Boylan was raised in San Diego and northern Virginia, and remembers several trips to New York to visit her grandparents who, she says, were devoted to their Catholic faith, particularly her grandfather.

“They really didn’t have a lot of money, and my grandfather gave what he had to the church,” Boylan says.  “Every funeral I ever went to for extended family, the priest would always mention my grandfather too.”

Boylan earned an undergraduate degree from Wellesley College in Massachusetts and then settled in New York where she received an MBA from Columbia Business School.  She lives in the West Chelsea section of Manhattan with her husband and their six-year-old daughter Vivienne.

Last year Boylan lost a primary challenge to incumbent Democratic Congressman Jerry Nadler in New York’s 10th District and is hoping for a better result in June for her second run at political office.

“I think we have a pretty good chance,” she says.  “The mayor’s race is attracting a lot of attention, but someone needs to be focused on Manhattan, specifically working inter-agency and showing up everywhere and really being exclusively focused on helping this borough and doing it in a more equitable and livable way.”

Covid-19 has devastated Manhattan, particularly its small businesses.  Boylan says that if elected, she plans on being a strong advocate for their recovery.

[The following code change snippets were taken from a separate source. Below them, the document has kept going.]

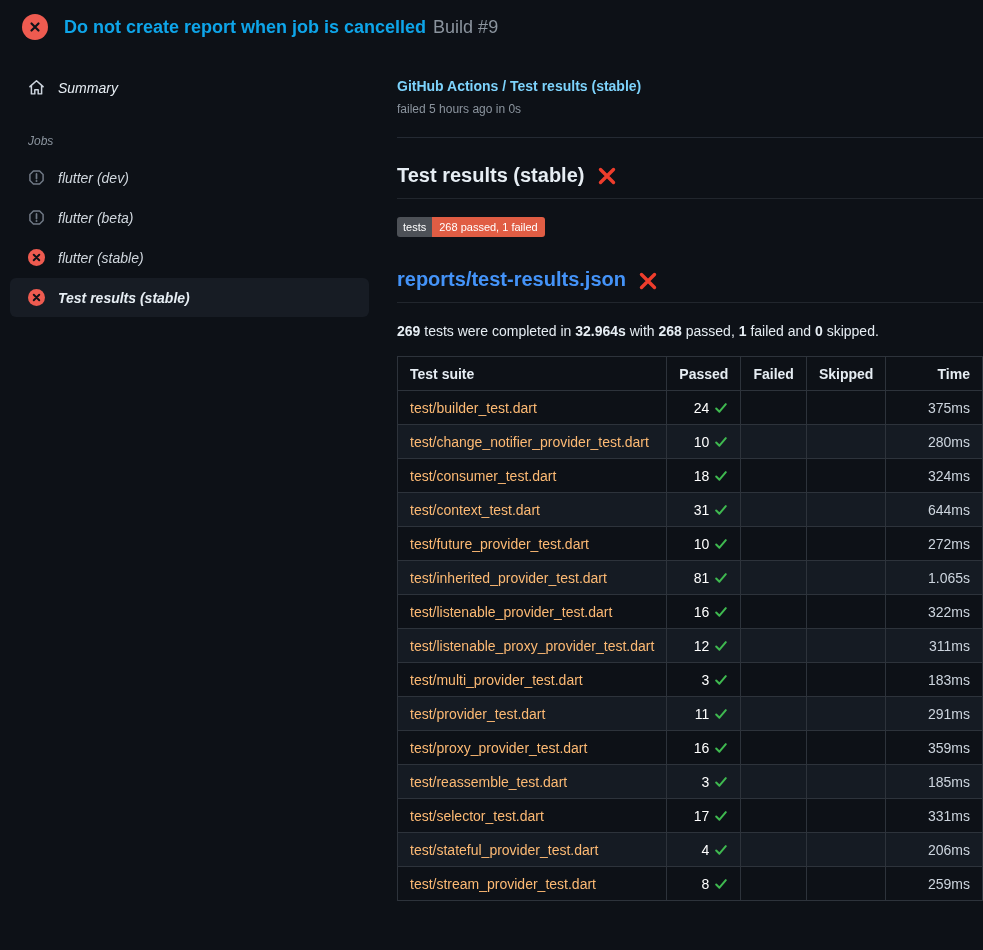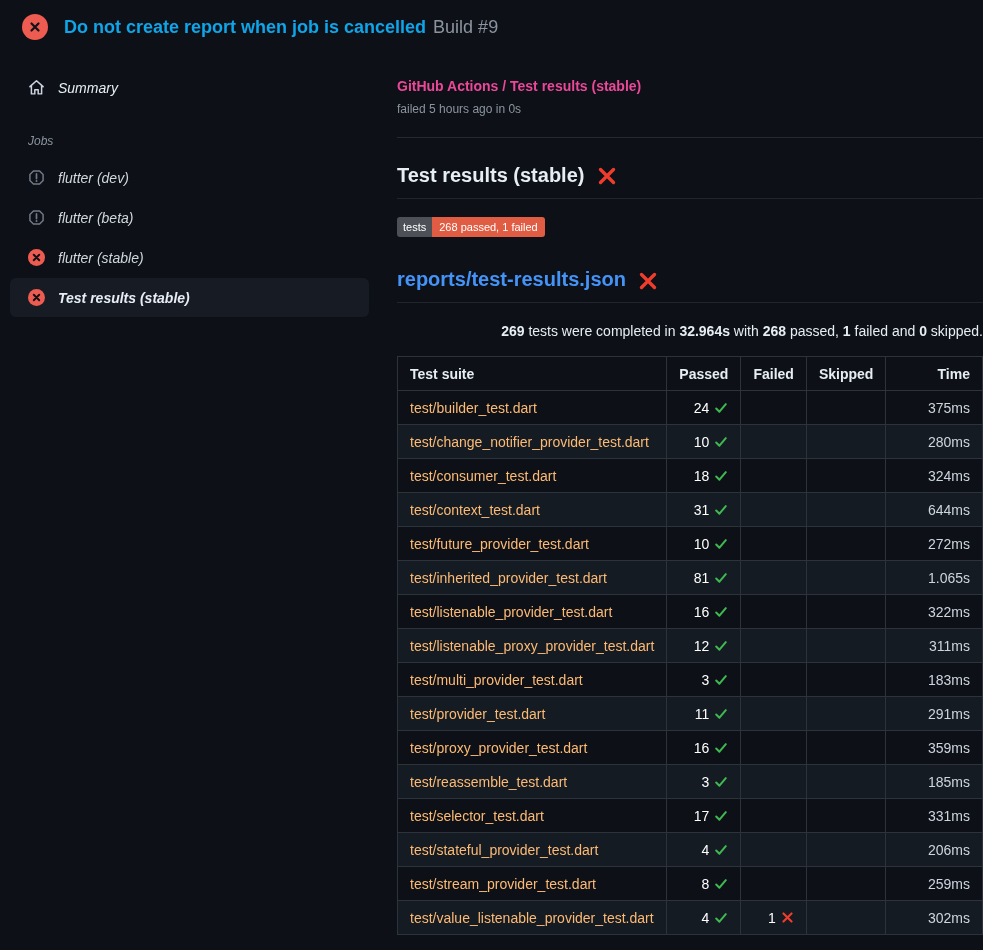--- a/index.html
+++ b/index.html
@@ -35,21 +35,21 @@
   }
   .jobs-label { font-size: 12px; color: #8b949e; margin: 29px 0 10px 18px; }
   .job-item {
     display: flex; align-items: center; gap: 13px; padding: 11px 18px;
     border-radius: 6px; font-size: 14px; color: #d0d7de; cursor: pointer; margin-bottom: 1px;
   }
   .job-item.selected { background: #171c24; font-weight: 700; color: #e6edf3; }
   .job-icon { width: 17px; height: 17px; flex: none; }
 
   
-  .breadcrumb { font-size: 14px; font-weight: 700; color: #ec4899; }
+  .breadcrumb { font-size: 14px; font-weight: 700; color: #7dd3fc; }
   .run-meta { font-size: 12px; color: #8b949e; margin-top: 8px; }
   .divider { border: 0; border-top: 1px solid #242a33; margin: 21px 0 0 0; }
 
   .section-head {
     display: flex; align-items: center; gap: 13px;
     margin-top: 26px; padding-bottom: 11px; border-bottom: 1px solid #21262d;
   }
   .section-head .h1 { font-size: 20px; font-weight: 600; color: #e6edf3; }
 
   .badge {
@@ -58,21 +58,21 @@
   }
   .badge-label { padding: 3px 6px; }
   .badge-value { padding: 3px 7px; }
 
   .report-head {
     display: flex; align-items: flex-end; gap: 12px;
     margin-top: 31px; padding-bottom: 11px; border-bottom: 1px solid #21262d;
   }
   .report-head .h2 { font-size: 20px; font-weight: 700; }
 
-  .summary-line { margin-top: 20px; font-size: 14px; color: #e6edf3; text-align: right; }
+  .summary-line { margin-top: 20px; font-size: 14px; color: #e6edf3; }
   .summary-line strong { font-weight: 700; }
 
   
   table { margin-top: 17px; border-collapse: collapse; font-size: 14px; table-layout: fixed; }
   th, td { border: 1px solid #2d333b; padding: 6px 12px; height: 34px; }
   th { font-weight: 700; color: #e6edf3; }
   th.left { text-align: left; }
   th.right, td.num { text-align: right; }
   tbody tr:nth-child(even) { background: #151b23; }
   td.suite a { color: #fdba74; }
@@ -514,39 +514,16 @@
     <td class="num failed">
       <span class="cell-flex">
         <span class="cell-val failed-val"></span>
 
       </span>
     </td>
     <td class="num skipped"><span class="cell-val skipped-val"></span></td>
     <td class="num time"><span class="time-val">259ms</span></td>
   </tr>
 
-  <tr>
-    <td class="suite">
-      <a href="#" class="suite-link">test/value_listenable_provider_test.dart</a>
-    </td>
-    <td class="num passed">
-      <span class="cell-flex">
-        <span class="cell-val passed-val">4</span>
-        <svg class="check" width="14" height="14" viewBox="0 0 16 16">
-          <path d="M2.5 8.6 L6.2 12.2 L13.5 3.6" stroke="#3fb950" stroke-width="2.3" stroke-linecap="round" stroke-linejoin="round" fill="none"></path>
-        </svg>
-      </span>
-    </td>
-    <td class="num failed">
-      <span class="cell-flex">
-        <span class="cell-val failed-val">1</span>
-        <svg class="xmark" width="13" height="13" viewBox="0 0 16 16">
-          <path d="M3 3 L13 13 M13 3 L3 13" stroke="#ee3d2c" stroke-width="2.6" stroke-linecap="round" fill="none"></path>
-        </svg>
-      </span>
-    </td>
-    <td class="num skipped"><span class="cell-val skipped-val"></span></td>
-    <td class="num time"><span class="time-val">302ms</span></td>
-  </tr>
 </tbody>
     </table>
   </div>
 </div>
 
 </body></html>

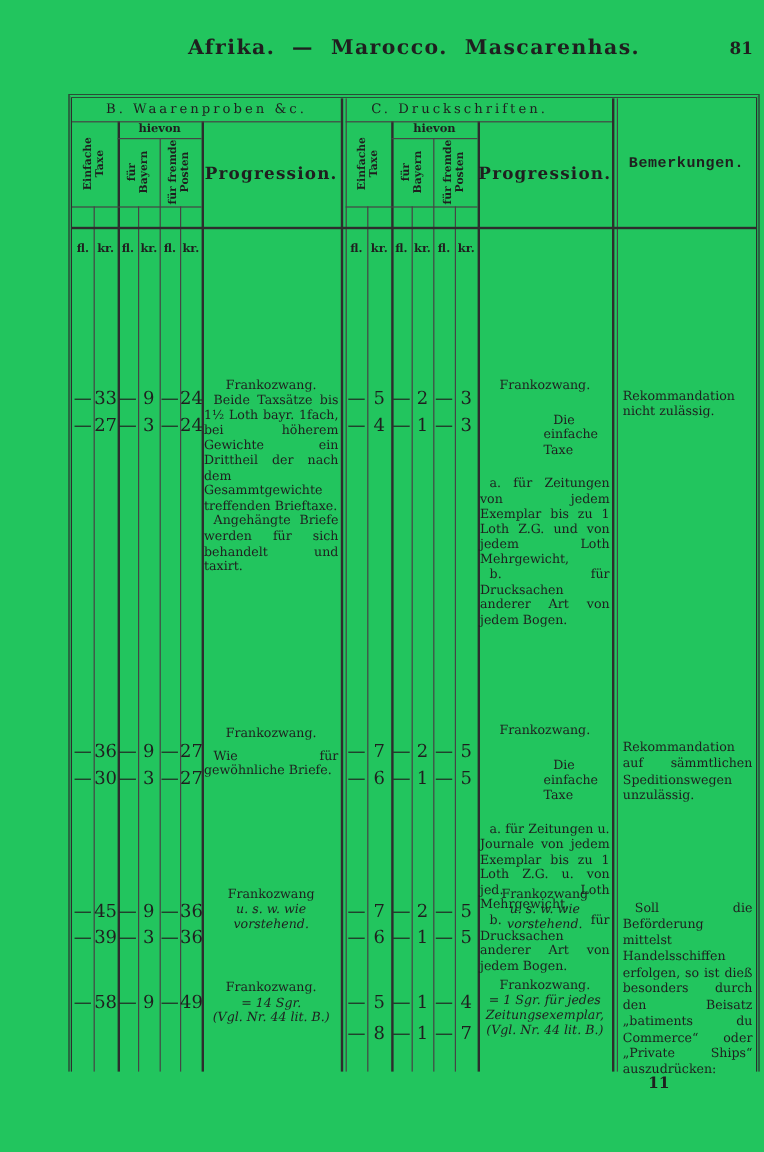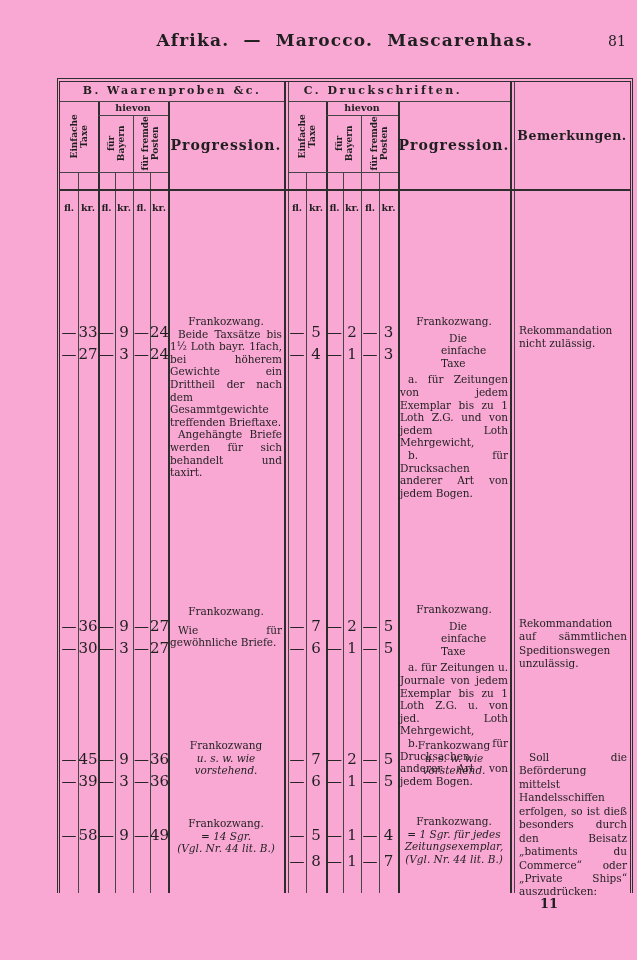--- a/index.html
+++ b/index.html
@@ -1,51 +1,51 @@
 <!DOCTYPE html>
 <html><head>
 <meta charset="utf-8">
 <style>
   html,body{margin:0;padding:0;}
   body{background:#e9e7e1;font-family:"DejaVu Serif", serif;}
-  .page{position:relative;width:637px;height:960px;background:#f9a8d4;color:#1f1f1f;overflow:hidden;box-shadow:0 0 4px rgba(0,0,0,.25);}
+  .page{position:relative;width:637px;height:960px;background:#22c55e;color:#1f1f1f;overflow:hidden;box-shadow:0 0 4px rgba(0,0,0,.25);}
   .title{position:absolute;left:55px;top:30px;width:580px;text-align:center;font-size:17px;font-weight:bold;letter-spacing:1.2px;word-spacing:7px;}
-  .pageno{position:absolute;left:608px;top:33px;font-size:14px;font-weight:normal;}
+  .pageno{position:absolute;left:608px;top:33px;font-size:14px;font-weight:bold;}
   .footno{position:absolute;left:540px;top:896px;font-size:13px;font-weight:bold;}
 
   .table-wrap{position:absolute;left:57px;top:78px;width:570px;height:811px;border-top:4px double #2e2e2e;border-left:3px double #2e2e2e;border-right:3px double #2e2e2e;}
   .vl{position:absolute;width:1px;background:#454545;}
   .vl.th{width:2px;background:#2d2d2d;}
   .hl{position:absolute;height:1px;background:#454545;}
   .hl.th{height:2px;background:#2d2d2d;}
 
   .cell{position:absolute;box-sizing:border-box;}
-  .sec-title{height:19px;line-height:18px;text-align:center;font-size:11px;font-weight:bold;letter-spacing:2.5px;}
+  .sec-title{height:19px;line-height:18px;text-align:center;font-size:11px;font-weight:normal;letter-spacing:2.5px;}
   .hievon{height:14px;line-height:13px;text-align:center;font-size:9.5px;font-weight:bold;}
   .rot{display:flex;align-items:center;justify-content:center;}
   .rot-in{transform:rotate(-90deg);white-space:nowrap;text-align:center;font-size:9px;font-weight:bold;line-height:1.15;}
   .prog-head{display:flex;align-items:center;justify-content:center;font-size:14px;font-weight:bold;letter-spacing:1px;}
-  .bem-head{display:flex;align-items:center;justify-content:center;font-size:12.5px;font-weight:bold;letter-spacing:.5px;}
+  .bem-head{display:flex;align-items:center;justify-content:center;font-size:12.5px;font-weight:bold;letter-spacing:.5px;font-family:Liberation Mono, monospace;}
   .unit{height:17px;line-height:16px;text-align:center;font-size:9.5px;font-weight:bold;margin-top:28px;}
 
   .tbody{position:absolute;left:0;top:107px;width:570px;height:704px;}
   .nrow{position:absolute;display:flex;height:20px;align-items:center;font-size:15px;}
   .nrow .c{display:inline-block;text-align:center;overflow:visible;line-height:20px;}
   .nb{left:0;}
   .nc{left:228px;}
   .w18{width:18px;} .w20{width:20px;} .w17{width:17px;} .w19{width:19px;}
 
   .prog{position:absolute;font-size:10.5px;line-height:1.2;}
   .prog-b{left:110px;width:112px;}
   .prog-c{left:340px;width:108px;}
   .bem{position:absolute;left:459px;width:108px;font-size:10.5px;line-height:1.28;text-align:justify;}
   .ph{text-align:center;}
   .pc{text-align:center;font-style:italic;}
   .pj{text-align:justify;text-indent:8px;margin:0;}
-  .pl{text-indent:8px;margin:4px;padding-left:37px;}
+  .pl{text-indent:8px;margin:16px;padding-left:37px;}
 </style>
 </head>
 <body>
 
 <div class="page">
 
   <div class="title">Afrika. — Marocco.  Mascarenhas.</div>
   <div class="pageno">81</div>
 
   <div class="table-wrap">

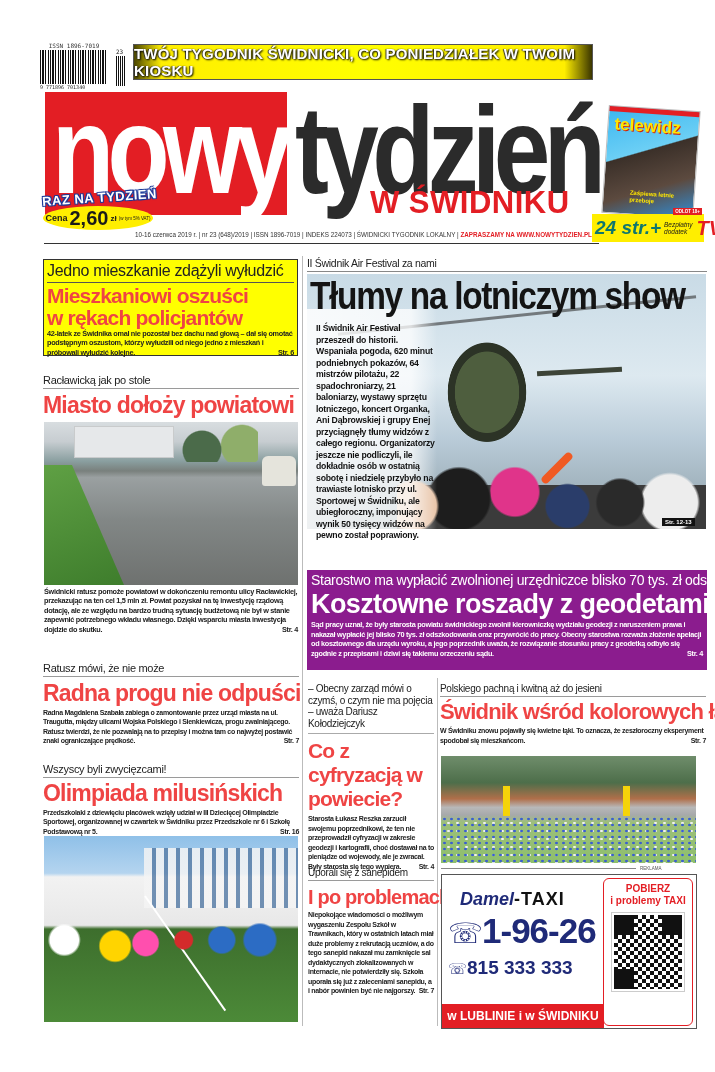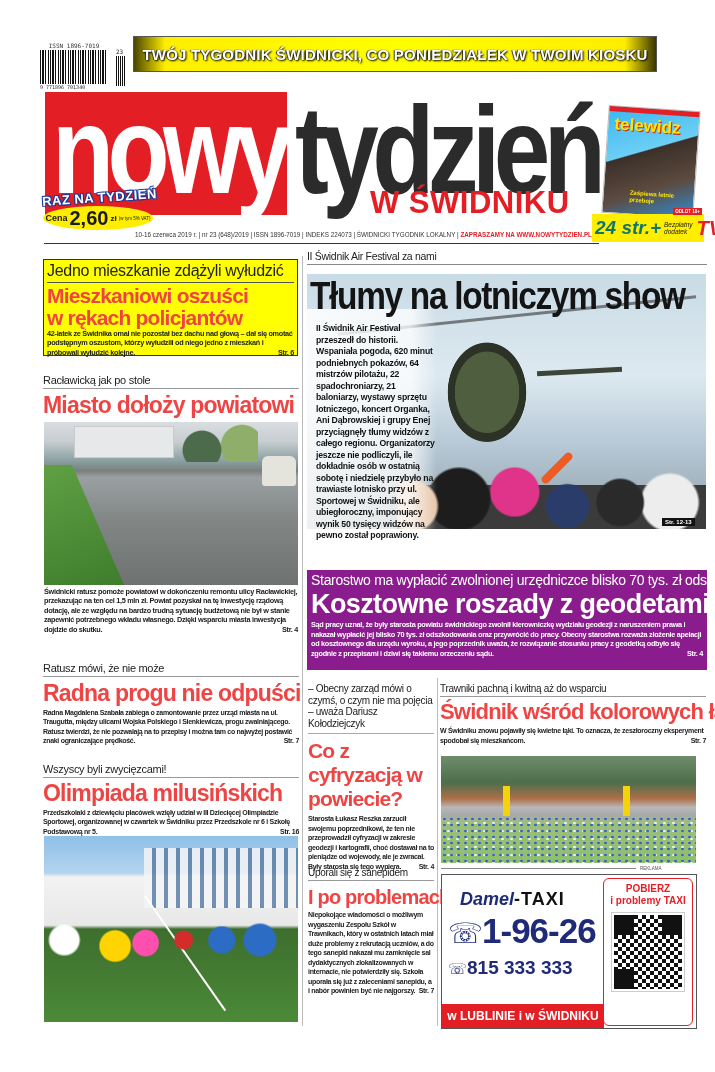--- a/index.html
+++ b/index.html
@@ -15,21 +15,21 @@
 
   
   #barcode { left: 40px; top: 42px; width: 86px; height: 50px; }
   #barcode .isbn { font-family: "DejaVu Sans Mono", monospace; font-size: 6px; text-align: center; width: 68px; color: #333; }
   #barcode .bars { margin-top: 1px; width: 68px; height: 34px; background: repeating-linear-gradient(90deg,#111 0 1px,#fff 1px 2px,#111 2px 4px,#fff 4px 5px,#111 5px 6px,#fff 6px 8px,#111 8px 9px,#fff 9px 10px); }
   #barcode .nums { font-family: "DejaVu Sans Mono", monospace; font-size: 5px; color: #333; width: 68px; }
   #barcode .issue { position: absolute; left: 76px; top: 6px; font-family: "DejaVu Sans Mono", monospace; font-size: 6px; }
   #barcode .bars2 { position: absolute; left: 76px; top: 14px; width: 10px; height: 30px; background: repeating-linear-gradient(90deg,#111 0 1px,#fff 1px 2px,#111 2px 3px,#fff 3px 4px); }
 
   
-  #slogan { left: 133px; top: 36px; width: 524px; height: 36px; background: linear-gradient(90deg,#4a4500 0%,#ffee00 6%,#ffff00 50%,#ffee00 94%,#3a3500 100%); border: 1px solid #555; display:flex; align-items:center; justify-content:center; }
+  #slogan { left: 133px; top: 44px; width: 460px; height: 36px; background: linear-gradient(90deg,#4a4500 0%,#ffee00 6%,#ffff00 50%,#ffee00 94%,#3a3500 100%); border: 1px solid #555; display:flex; align-items:center; justify-content:center; }
   #slogan span { font-weight: bold; font-size: 15px; color: #fff; text-shadow: 1px 1px 2px #000, -1px 0 1px #333; letter-spacing: 0.2px; }
 
   
   #red-block { left: 45px; top: 92px; width: 242px; height: 123px; background: #e31e24; }
   #logo-nowy { left: 52px; top: 88px; font-weight: bold; font-size: 124px; color: #fff; letter-spacing: -8px; line-height: 1; transform: scaleX(0.82); transform-origin: left top; }
   #logo-tydzien { left: 295px; top: 88px; font-weight: bold; font-size: 124px; color: #2b2b2b; letter-spacing: -8px; line-height: 1; transform: scaleX(0.82); transform-origin: left top; }
   #logo-city { left: 370px; top: 185px; font-weight: bold; font-size: 31px; color: #e31e24; letter-spacing: 0.5px; }
   #raz { left: 42px; top: 190px; font-weight: bold; font-size: 13px; color: #fff; text-shadow: 0 0 2px #1b3a9a, 1px 1px 0 #1b3a9a, -1px -1px 0 #1b3a9a, 1px -1px 0 #1b3a9a, -1px 1px 0 #1b3a9a; transform: rotate(-4deg); letter-spacing: 0.5px; }
   #price { left: 43px; top: 206px; width: 110px; height: 24px; background: #ffee00; border-radius: 50%; display:flex; align-items:center; justify-content:center; gap:2px; }
   #price .lbl { font-size: 9px; font-weight: bold; }
@@ -84,21 +84,21 @@
   #s4-photo .kids { position:absolute; left:0; top:80px; width:254px; height:60px; background:
      radial-gradient(circle at 8% 40%, #fff 0 6%, transparent 7%),
      radial-gradient(circle at 28% 50%, #ffd400 0 8%, transparent 9%),
      radial-gradient(circle at 40% 45%, #ff4fae 0 8%, transparent 9%),
      radial-gradient(circle at 55% 40%, #d42b2b 0 6%, transparent 7%),
      radial-gradient(circle at 70% 40%, #2c6cc4 0 7%, transparent 8%),
      radial-gradient(circle at 85% 40%, #2c6cc4 0 7%, transparent 8%); }
   #s4-photo .line { position:absolute; left:100px; top:60px; width:2px; height:140px; background:#fff; transform: rotate(-35deg); transform-origin: top; }
 
   
-  #lead { left: 307px; top: 250px; width: 400px; height: 270px; }
+  #lead { left: 307px; top: 257px; width: 400px; height: 270px; }
   #lead .kicker { font-size: 10.5px; border-bottom: 1px solid #888; }
   #lead-photo { left: 307px; top: 274px; width: 399px; height: 255px; background: linear-gradient(180deg,#c9dbe6 0%,#dde9f0 40%,#b9cbd8 65%,#8d9ea6 100%); overflow:hidden; }
   #lead-photo .heli { position:absolute; left:130px; top:55px; width:100px; height:115px; background: radial-gradient(ellipse at 50% 55%, #4e5e3e 0 45%, #2c3326 46% 55%, transparent 56%); }
   #lead-photo .rotor { position:absolute; left:30px; top:40px; width:360px; height:3px; background:#333; transform: rotate(-6deg); opacity:.6; }
   #lead-photo .tail { position:absolute; left:230px; top:95px; width:85px; height:5px; background:#3d4438; transform: rotate(-3deg); }
   #lead-photo .crowd { position:absolute; left:90px; top:190px; width:310px; height:70px; background:
       radial-gradient(circle at 5% 60%, #e8c4a8 0 8%, transparent 9%),
       radial-gradient(circle at 20% 50%, #1d1d1d 0 12%, transparent 13%),
       radial-gradient(circle at 38% 40%, #e0348a 0 12%, transparent 13%),
       radial-gradient(circle at 55% 60%, #2a3d6a 0 12%, transparent 13%),
@@ -287,21 +287,21 @@
 <div id="s7" class="abs">
   <div class="kicker cond">Uporali się z sanepidem</div>
   <div class="head cond">I po problemach?</div>
   <div class="body cond">
     <span>Niepokojące wiadomości o możliwym wygaszeniu Zespołu Szkół w Trawnikach, który w ostatnich latach miał duże problemy z rekrutacją uczniów, a do tego sanepid nakazał mu zamknięcie sal dydaktycznych zlokalizowanych w internacie, nie potwierdziły się. Szkoła uporała się już z zaleceniami sanepidu, a i nabór powinien być nie najgorszy.</span>
     <span class="str">Str. 7</span>
   </div>
 </div>
 
 <div id="s8" class="abs">
-  <div class="kicker cond">Trawniki pachną i kwitną aż do wsparciu</div>
+  <div class="kicker cond">Polskiego pachną i kwitną aż do jesieni</div>
   <div class="head cond">Świdnik wśród kolorowych łąk</div>
   <div class="body cond">
     <span>W Świdniku znowu pojawiły się kwietne łąki. To oznacza, że zeszłoroczny eksperyment spodobał się mieszkańcom.</span>
     <span class="str">Str. 7</span>
   </div>
 </div>
 <div id="s8-photo" class="abs photo">
   <div class="post" style="left:62px"></div>
   <div class="post" style="left:182px"></div>
   <div class="flowers"></div>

“Retail, in particular, is struggling because of online e-commerce.  We need a one-stop-shop for small businesses to help them navigate all the challenges. So many small businesses don’t have the time or the wherewithal or the money to really advocate for themselves,” she says.

“We need to focus on issues like livability, parks and public spaces, traffic calming, and pedestrianization of some streets.”

Working from home, she adds, will likely be a long-lasting new reality when the pandemic recedes.  But the empty streets and buildings as a result can’t be a new normal for Manhattan.

“We have a housing crisis, so we are going to have to re-think some of the zoning, particularly in Midtown where office people are probably not going to return in (pre-pandemic) numbers. We can’t have a Midtown that doesn’t have people because so many other things will fail too if that happens.”

One thing Boylan looks forward to enjoying when the city reopens is the New Irish Arts Center building on 11th Avenue and West 51st Street. 

“I’ve been to a few things there before and it will be great to see the new building,” she says. 

“I’m extremely proud to be Irish and I consider it one of the great honors of my life.”